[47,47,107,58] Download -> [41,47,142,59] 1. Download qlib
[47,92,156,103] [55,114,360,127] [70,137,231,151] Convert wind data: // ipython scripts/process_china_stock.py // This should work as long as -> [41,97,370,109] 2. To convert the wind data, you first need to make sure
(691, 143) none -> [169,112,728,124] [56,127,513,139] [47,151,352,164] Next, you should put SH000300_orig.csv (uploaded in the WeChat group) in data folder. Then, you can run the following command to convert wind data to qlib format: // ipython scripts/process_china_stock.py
+===+
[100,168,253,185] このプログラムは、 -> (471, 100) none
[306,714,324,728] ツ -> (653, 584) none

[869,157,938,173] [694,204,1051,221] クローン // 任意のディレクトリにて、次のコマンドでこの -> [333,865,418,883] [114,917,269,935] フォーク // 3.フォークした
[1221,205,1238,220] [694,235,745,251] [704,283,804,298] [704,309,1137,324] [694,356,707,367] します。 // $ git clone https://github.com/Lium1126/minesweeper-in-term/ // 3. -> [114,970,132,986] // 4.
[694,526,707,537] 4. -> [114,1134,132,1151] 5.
+===+
» **Required work**
Would you please copy, word for word, everything above from the line containing "[47,92,156,103] [55,114,360,127] [70,137,231,151]" down to the line containing "(691, 143) none", those two lines included?

» **The completed task**
[47,92,156,103] [55,114,360,127] [70,137,231,151] Convert wind data: // ipython scripts/process_china_stock.py // This should work as long as -> [41,97,370,109] 2. To convert the wind data, you first need to make sure
(691, 143) none -> [169,112,728,124] [56,127,513,139] [47,151,352,164] Next, you should put SH000300_orig.csv (uploaded in the WeChat group) in data folder. Then, you can run the following command to convert wind data to qlib format: // ipython scripts/process_china_stock.py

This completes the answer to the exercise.